Pathway Isolasi Sosial

Sumber: (Keliat, 2006)

1.4 Tanda dan Gejala

Menurut Purba, dkk. (2008) tanda dan gejala isolasi sosial yang dapat ditemukan
dengan wawancara, adalah:

1. Pasien menceritakan perasaan kesepian atau ditolak oleh orang lain

2. Pasien merasa tidak aman berada dengan orang lain

3. Pasien mengatakan tidak ada hubungan yang berarti dengan orang lain

4. Pasien merasa bosan dan lambat menghabiskan waktu

5. Pasien tidak mampu berkonsentrasi dan membuat keputusan

6. Pasien merasa tidak berguna


7. Pasien tidak yakin dapat melangsungkan hidup

1.5 Akibat yang ditimbulkan

Perilaku isolasi sosial : menarik diri dapat berisiko terjadinya perubahan persepsi
sensori halusinasi. Perubahan persepsi sensori halusinasi adalah persepsi sensori yang
salah (misalnya tanpa stimulus eksternal) atau persepsi sensori yang tidak sesuai dengan
realita/kenyataan seperti melihat bayangan atau mendengarkan suara-suara yang
sebenarnya tidak ada.

Halusinasi adalah pencerapan tanpa adanya rangsang apapun dari panca indera, di mana
orang tersebut sadar dan dalam keadaan terbangun yang dapat disebabkan oleh psikotik,
gangguan fungsional, organik atau histerik. Halusinasi merupakan pengalaman
mempersepsikan yang terjadi tanpa adanya stimulus sensori eksternal yang meliputi
lima perasaan (pengelihatan, pendengaran, pengecapan, penciuman, perabaan), akan
tetapi yang paling umum adalah halusinasi pendengaran.

1.6 Penatalaksanaan

1. Terapi Psikofarmaka

a. Chlorpromazine

Mengatasi sindrom psikis yaitu berdaya berat dalam kemampuan menilai realitas,
kesadaran diri terganggu, daya ingat norma sosial dan tilik diri terganggu, berdaya berat
dalam fungsi-fungsi mental: faham, halusinasi. Gangguan perasaan dan perilaku yang
aneh atau tidak terkendali, berdaya berat dalam fungsi kehidupan sehari-hari, tidak
mampu bekerja, berhubungan sosial dan melakukan kegiatan rutin.

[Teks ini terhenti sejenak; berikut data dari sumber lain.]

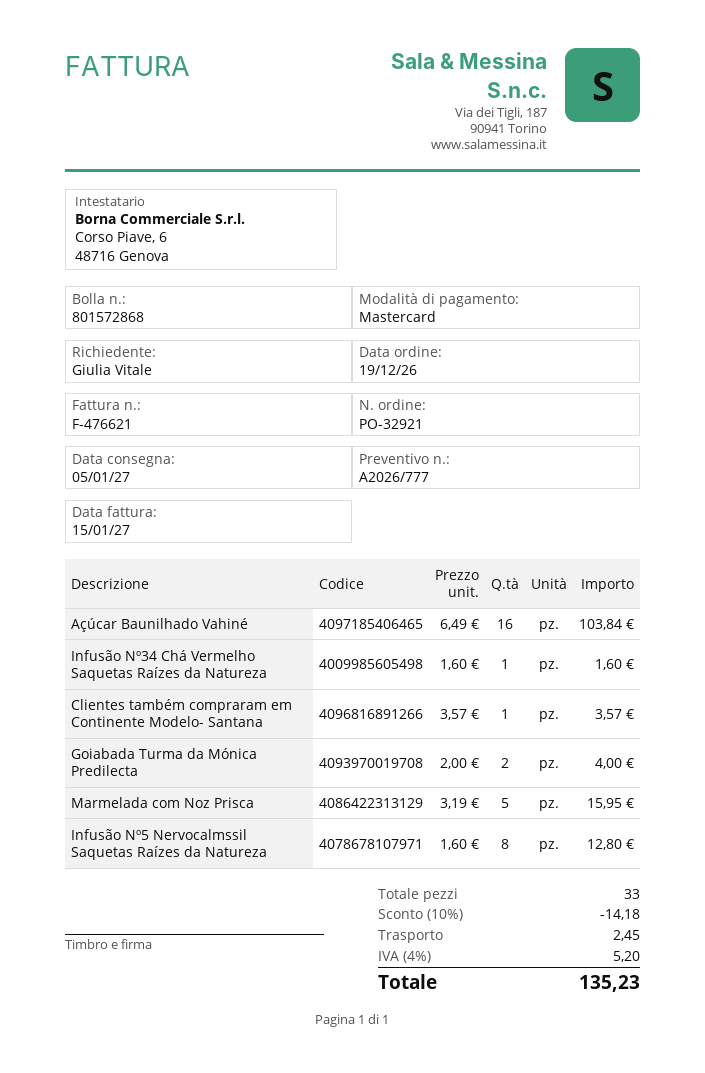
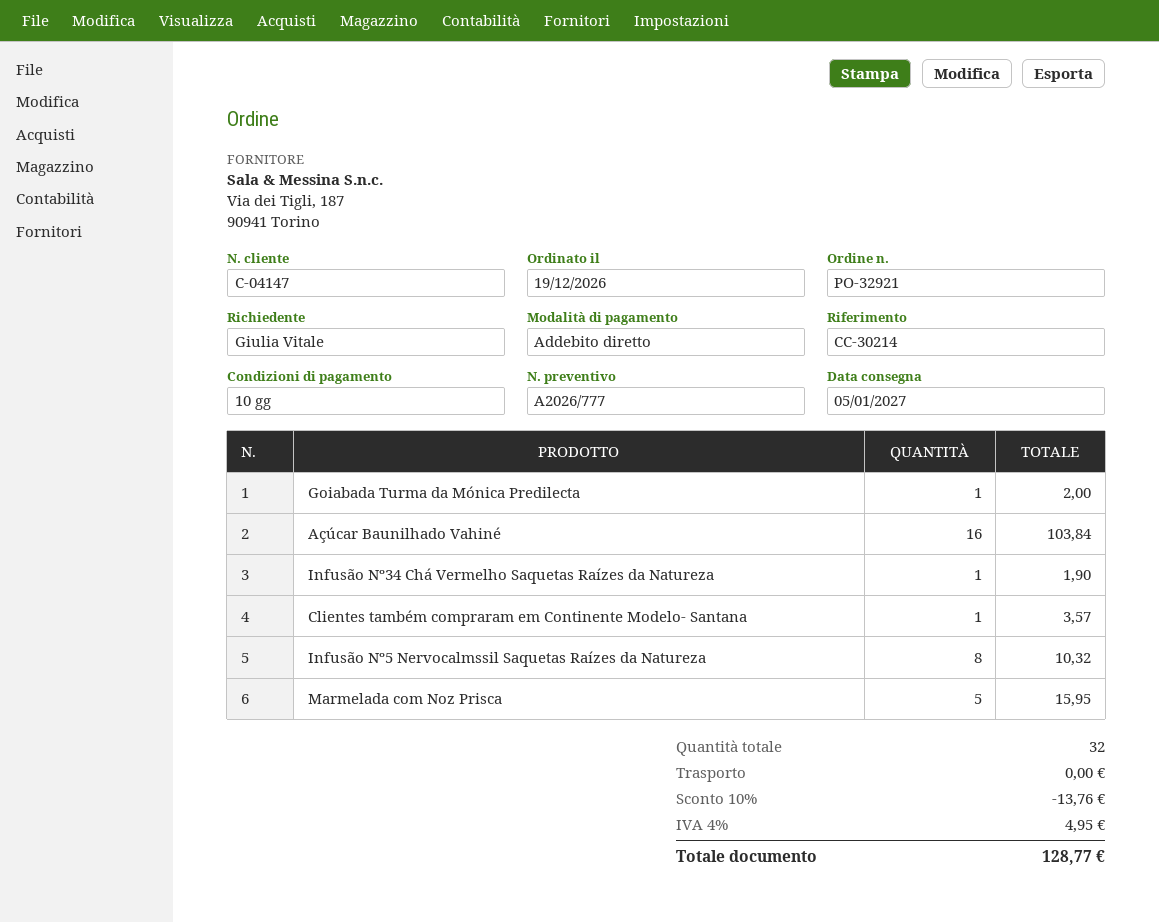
payment method: Mastercard -> direct debit
Infusão Nº34 Chá Vermelho Saquetas Raízes da Natureza: 1 for 1.60 -> 1 for 1.90
Goiabada Turma da Mónica Predilecta: 2 for 4.00 -> 1 for 2.00
Infusão Nº5 Nervocalmssil Saquetas Raízes da Natureza: 8 for 12.80 -> 8 for 10.32
total quantity: 33 -> 32
discount: 10% = 14.18 -> 10% = 13.76
shipping: 2.45 -> 0.00
tax: 4% = 5.20 -> 4% = 4.95
total: 135.23 -> 128.77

Mempunyai efek
samping gangguan otonomi (hypotensi) antikolinergik/parasimpatik, mulut kering,
kesulitan dalam miksi, hidung tersumbat, mata kabur, tekanan intra okuler meninggi,
gangguan irama jantung. Gangguan ekstra pyramidal (distonia akut, akathsia sindrom
parkinson). Gangguan endoktrin (amenorhe). Metabolic (Soundiee). Hematologik,
agranulosis. Biasanya untuk pemakaian jangka panjang. Kontraindikasi terhadap
penyakit hati, penyakit darah, epilepsy, kelainan jantung (Andrey, 2010).

b. Haloperidol (HLP)

Berdaya berat dalam kemampuan menilai realita dalam fungsi mental serta dalam fungsi
kehidupan sehari-hari. Memiliki efek samping seperti gangguan miksi dan parasimpatik,
defeksi, hidung tersumbat mata kabur , tekanan infra meninggi, gangguan irama
jantung. Kontraindikasi terhadap penyakit hati, penyakit darah, epilepsy, kelainan
jantung (Andrey, 2010).

c. Trihexyphenidil (THP)

Segala jenis penyakit Parkinson, termasuk pasca ensepalitis dan idiopatik, sindrom
Parkinson akibat obat misalnya reserpina dan fenotiazine. Memiliki efek samping
diantaranya mulut kering, penglihatan kabur, pusing, mual, muntah, bingung, agitasi,
konstipasi, takikardia, dilatasi, ginjal, retensi urine. Kontraindikasi terhadap
hypersensitive Trihexyphenidil (THP), glaukoma sudut sempit, psikosis berat
psikoneurosis (Andrey, 2010).

2. Terapi Individu

Terapi individu pada pasien dengan masalah isolasi sosial dapat diberikan strategi
pertemuan (SP) yang terdiri dari tiga SP dengan masing-masing strategi pertemuan yang
berbeda-beda. Pada SP satu, perawat mengidentifikasi penyebab isolasi social,
berdiskusi dengan pasien mengenai keuntungan dan kerugian apabila berinteraksi dan
tidak berinteraksi dengan orang lain, mengajarkan cara berkenalan, dan memasukkan
kegiatan latihan berbiincang-bincang dengan orang lain ke dalam kegiatan harian. Pada
SP dua, perawat mengevaluasi jadwal kegiatan harian pasien, memberi kesempatan
pada pasien mempraktekkan cara berkenalan dengan satu orang, dan membantu pasien
memasukkan kegiatan berbincang-bincang dengan orang lain sebagai salah satu
kegiatan harian. Pada SP tiga, perawat mengevaluasi jadwal kegiatan harian pasien,
memberi kesempatan untuk berkenalan dengan dua orang atau lebih dan menganjurkan
pasien memasukkan ke dalam jadwal kegiatan hariannya (Purba, dkk. 2008)

3. Terapi kelompok
Menurut (Purba, 2009), aktivitas pasien yang mengalami ketidakmampuan
bersosialisasi secara garis besar dapat dibedakan menjadi tiga yaitu:

a. Activity Daily Living (ADL)

Adalah tingkah laku yang berhubungan dengan pemenuhan kebutuhan sehari-hari yang
meliputi:

1) Bangun tidur, yaitu semua tingkah laku/perbuatan pasien sewaktu bangun tidur.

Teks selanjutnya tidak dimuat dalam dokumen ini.